On the plus side, Roy's three co-writes are all among the top five tracks here. He really hits his stride in "Poor Baby," as he sings, "Now you're the one who's crying / You lost at your own lonely game..." That is pure Roy reminiscent of his old Monument days. He didn't write "Love Is a Cold Wind," but it's another good one -- a metaphoric ballad that allows his voice to soar a bit (which is what we really long to hear after all). His album-closing tribute to Elvis (who passed away the previous year), "Hound Dog Man" (which he didn't write but feels personal nonetheless), is a melodic, warm and nostalgic mid-tempo one that deserves to be heard (again).

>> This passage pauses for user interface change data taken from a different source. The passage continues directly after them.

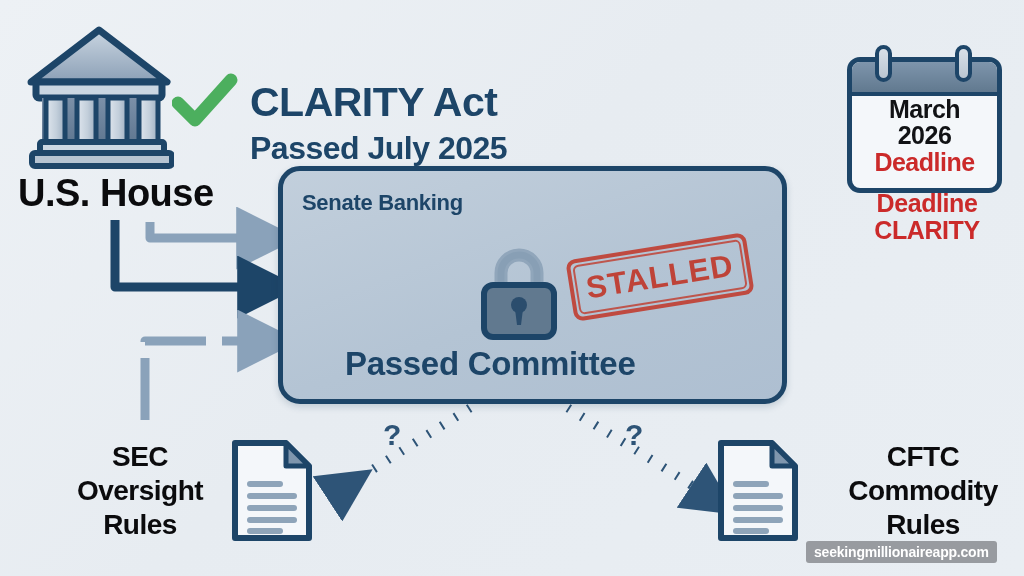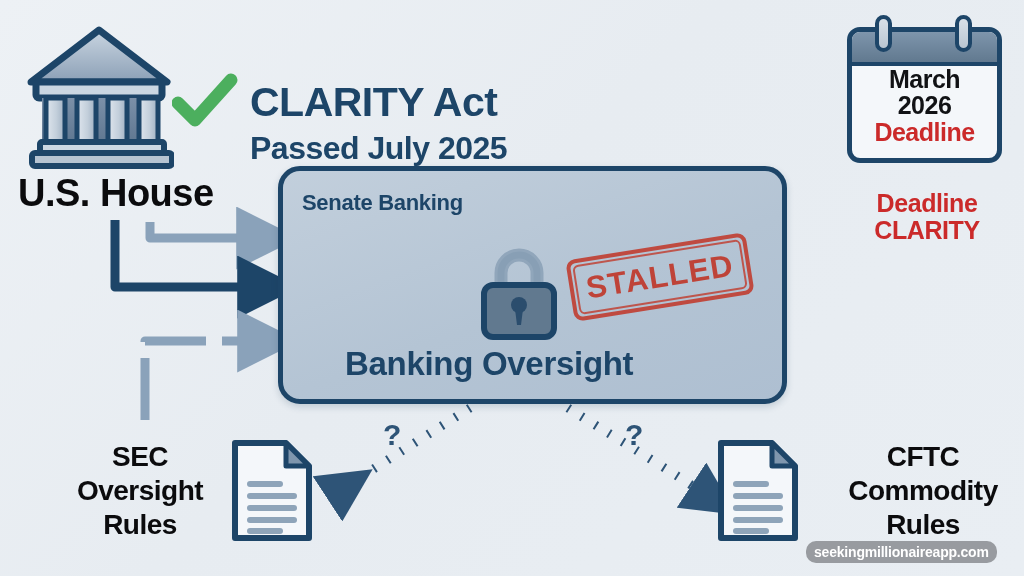--- a/index.html
+++ b/index.html
@@ -117,21 +117,21 @@
     font-size: 31px;
     font-weight: bold;
     color: #c0392b;
     letter-spacing: 1.2px;
     opacity: .92;
   }
 
   
   #calendar {
     left: 847px;
-    top: 15px;
+    top: 45px;
     width: 155px;
     height: 148px;
   }
   #calendar .cal-body {
     position: absolute;
     left: 0; top: 12px;
     width: 155px; height: 136px;
     border: 5px solid #1d4568;
     border-radius: 13px;
     background: #f4f7fa;
@@ -222,21 +222,21 @@
   }
   #q-left  { left: 383px; top: 418px; }
   #q-right { left: 625px; top: 418px; }
 
   
   #watermark {
     left: 806px;
     top: 541px;
     padding: 3px 8px;
     background: rgba(120,124,128,0.72);
-    border-radius: 10px;
+    border-radius: 3px;
     color: #ffffff;
     font-size: 14px;
     font-weight: bold;
     letter-spacing: -0.2px;
   }
 
   
   #arrows-layer { left: 0; top: 0; width: 1024px; height: 576px; pointer-events: none; }
 </style>
 </head>
@@ -341,21 +341,21 @@
       <path d="M39 66 L47 66 L45 82 L41 82 Z" fill="#2b4d6d"></path>
     </svg>
   </div>
 
   <div class="abs" id="stalled-stamp">
     <div class="stamp-outer"></div>
     <div class="stamp-inner"></div>
     <div id="stalled-text">STALLED</div>
   </div>
 
-  <div class="abs nowrap" id="committee-title">Banking Oversight</div>
+  <div class="abs nowrap" id="committee-title">Passed Committee</div>
 
   <div class="abs" id="calendar">
     <div class="cal-body">
       <div class="cal-header"></div>
       <div id="cal-lines">
         <div id="cal-month">March</div>
         <div id="cal-year">2026</div>
         <div id="cal-deadline">Deadline</div>
       </div>
     </div>

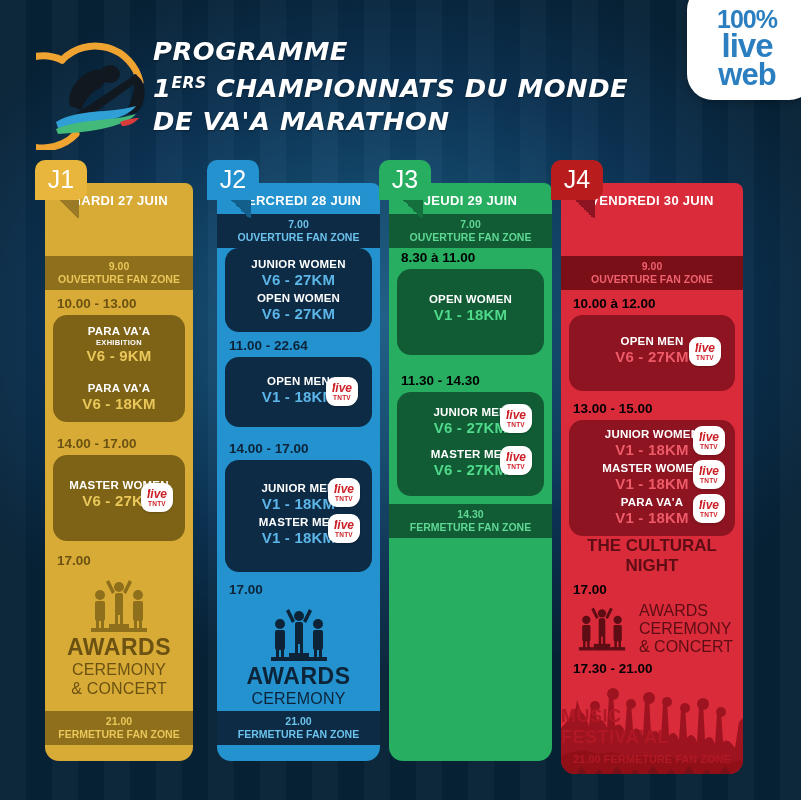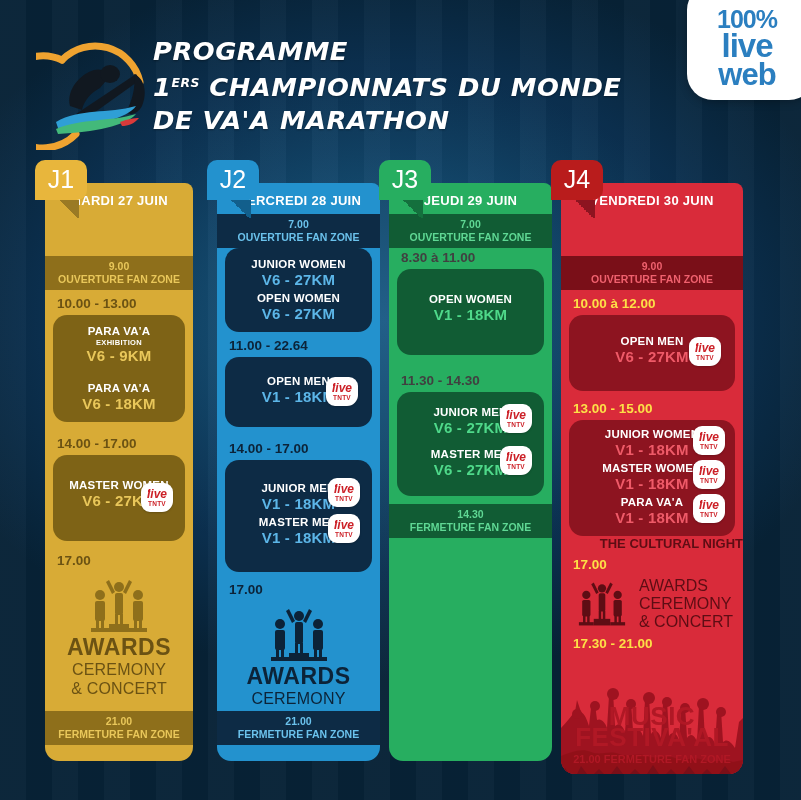--- a/index.html
+++ b/index.html
@@ -27,21 +27,21 @@
     font-family: "DejaVu Sans", sans-serif;
     font-style: italic; font-weight: 700;
     color:#fff; letter-spacing:0.5px;
     text-shadow: 0 1px 2px rgba(0,0,0,0.35);
     transform: scaleX(1.03);
     transform-origin: left center;
   }
   .t1 { font-size:25px; line-height:31px; }
   .t2 { font-size:25px; line-height:33px; }
   .t3 { font-size:25px; line-height:33px; }
-  .sup { font-size:12px; vertical-align:super; }
+  .sup { font-size:15px; vertical-align:super; }
 
   .badge100 {
     position:absolute; right:-14px; top:-16px;
     width:128px; height:116px;
     background:#fff;
     border-radius: 26px;
     box-shadow: 0 2px 8px rgba(0,0,0,0.25);
     display:flex; flex-direction:column;
     align-items:center; justify-content:center;
     padding-top:14px; padding-right:8px;
@@ -102,22 +102,22 @@
   .b-gold { background:#8e6f1b; color:#e9c75a; }
   .b-blue { background:#0d2b45; color:#6bc2ec; }
   .b-green{ background:#115c34; color:#5fd894; }
   .b-red  { background:#7a0f18; color:#f0616e; }
 
   .timelbl {
     font-size:13.5px; font-weight:700; padding:6px 0 4px 12px;
   }
   .tl-gold { color:#6b5213; }
   .tl-blue { color:#0c2338; }
-  .tl-green{ color:#404040; }
-  .tl-red  { color:#fde047; }
+  .tl-green{ color:#000000; }
+  .tl-red  { color:#000000; }
 
   .box {
     margin:0 8px; border-radius:14px; padding:8px 6px;
   }
   .bx-gold { background:#7e6316; }
   .bx-blue { background:#0d2b45; }
   .bx-green{ background:#115c34; }
   .bx-red  { background:#8d1420; }
 
   .race { text-align:center; position:relative; padding:1px 0; }
@@ -166,22 +166,22 @@
 
   .bottomband {
     position:absolute; left:0; right:0;
     text-align:center; font-weight:700; font-size:10.5px;
     line-height:13px; padding:4px 2px;
   }
 
   .crowd { position:absolute; left:0; right:0; bottom:0; height:118px; }
   .musictxt {
     position:absolute; left:0; right:0; bottom:26px;
-    text-align:center; color:#b01825;
-    font-weight:700; font-size:26px; line-height:21px;
+    text-align:left; color:#b01825;
+    font-weight:700; font-size:18px; line-height:21px;
     letter-spacing:0.5px;
   }
   .fermred {
     position:absolute; left:0; right:0; bottom:9px;
     text-align:center; color:#b01825;
     font-weight:700; font-size:11px;
   }
 </style>
 </head>
 <body>
@@ -455,21 +455,21 @@
       <div class="race">
         <div class="nm">PARA VA'A</div>
         <div class="ds ds-red">V1 - 18KM</div>
         <div class="tntv" style="right:4px; top:0px;">
           <div class="dot"></div>
           <div class="lv">live</div>
           <div class="tv">TNTV</div>
         </div>
       </div>
     </div>
-    <div style="text-align:right; font-weight:700; font-size:13px; color:#5e0d14; padding-bottom:4px;">THE CULTURAL NIGHT</div>
+    <div style="text-align:center; font-weight:700; font-size:17px; color:#5e0d14; padding-bottom:4px;">THE CULTURAL NIGHT</div>
     <div class="timelbl tl-red" style="padding-top:2px">17.00</div>
     <div class="awards-row">
       <svg width="66" height="56" viewBox="0 0 80 56">
         <g fill="#5e0d14">
           <circle cx="40" cy="9" r="5"></circle>
             <rect x="36" y="15" width="8" height="22" rx="2"></rect>
           <path d="M33,16 L27,4 L30,2 L36,14 Z"></path>
             <path d="M47,16 L53,4 L50,2 L44,14 Z"></path>
           <rect x="36" y="36" width="3" height="12"></rect>
             <rect x="41" y="36" width="3" height="12"></rect>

[The preceding is my three-star review. The following quibble plays no part in my rating of this CD: FridayMusic is calling this a "limited edition" product, which to me implies that it should at least be an upgrade over its original 1989 issue on CD (which I bought used). I didn't really notice any difference in sound quality, but what they did to the accompanying booklet is an insult: It was shrunk in half, from eight pages to four, rendering the lyrics and credits (there are no liner notes) impossible to decipher without the aid of high magnification. Not only that, this reissue has Orbison shrunken and discolored (darkened and reddened) in the front cover photo (the back cover is discolored as well). Shoddy graphics!]
3 of 4 people found the following review helpful
5.0 out of 5 stars Laminar Flow 14 July 2008
By G. Lantz - Published on Amazon.com
Format:Audio CD|Verified Purchase
I really do not understand the reviews about this not being a good CD. It shows Roy Orbison ready to get back to work after all his health issues and that he could still churn out a good song and his voice was intact. Hound Dog Man is the song that stands out on this set and worth the price of the whole cd. He performed this song at his concerts right up to the end. I feel lucky enough enough to have seen Roy one last time about 2 months before his passing and the show was fantastic.